Work item: Read the listing and extract each line that includes the word "none".
[Start of section]
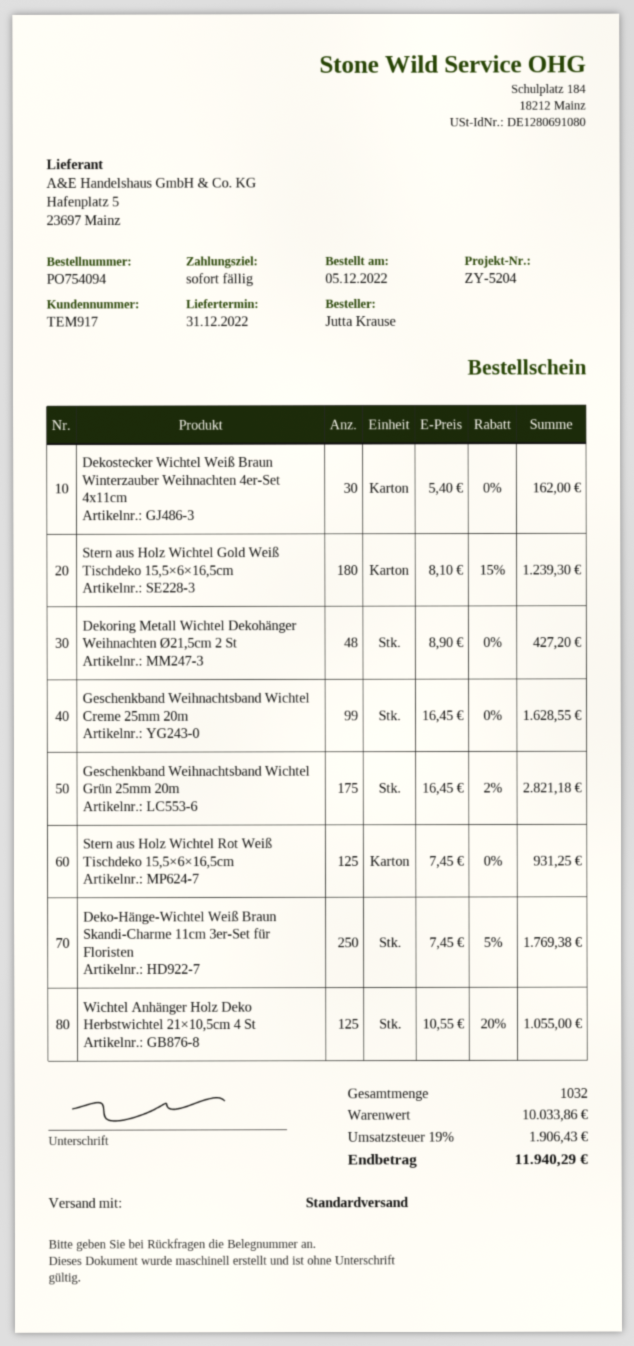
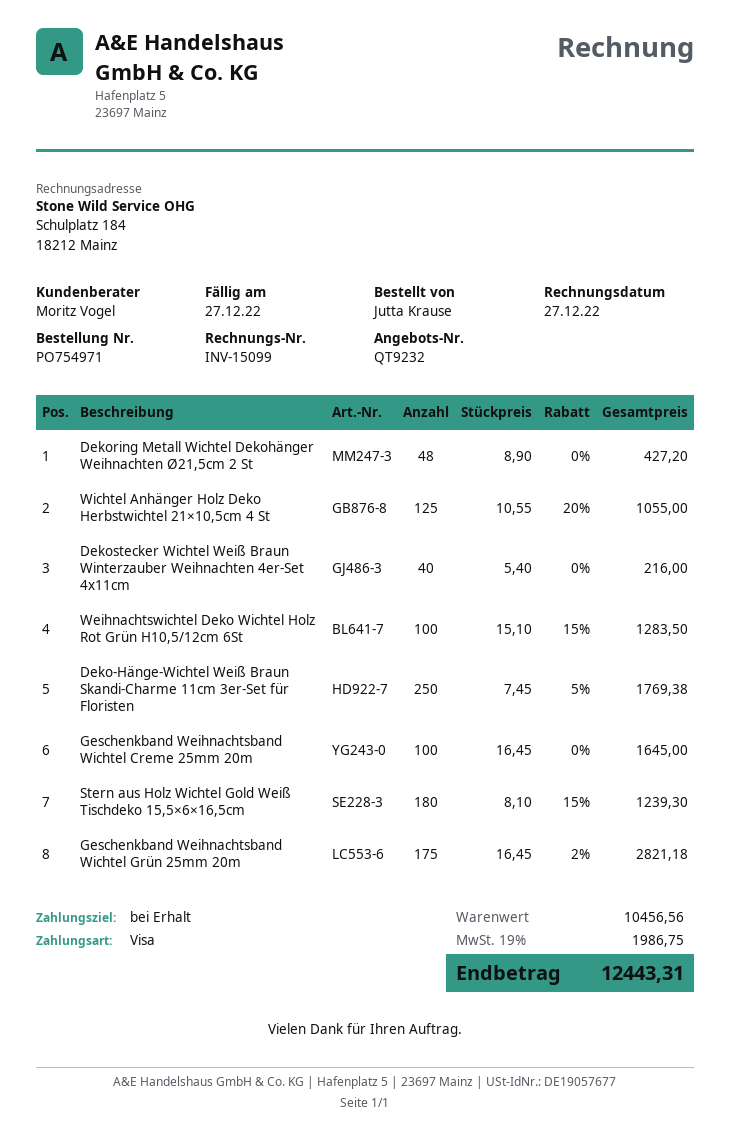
order number: PO754094 -> PO754971
Dekostecker Wichtel Weiß Braun Winterzauber Weihnachten 4er-Set 4x11cm: 30 x 5.40 = 162.00 -> 40 x 5.40 = 216.00
Geschenkband Weihnachtsband Wichtel Creme 25mm 20m: 99 x 16.45 = 1628.55 -> 100 x 16.45 = 1645.00
Stern aus Holz Wichtel Rot Weiß Tischdeko 15,5×6×16,5cm: 125 x 7.45 = 931.25 -> none
Weihnachtswichtel Deko Wichtel Holz Rot Grün H10,5/12cm 6St: none -> 100 x 15.10 - 15% = 1283.50
subtotal: 10033.86 -> 10456.56
tax: 19% = 1906.43 -> 19% = 1986.75
total: 11940.29 -> 12443.31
[End of section]
Reply to the task:
Stern aus Holz Wichtel Rot Weiß Tischdeko 15,5×6×16,5cm: 125 x 7.45 = 931.25 -> none
Weihnachtswichtel Deko Wichtel Holz Rot Grün H10,5/12cm 6St: none -> 100 x 15.10 - 15% = 1283.50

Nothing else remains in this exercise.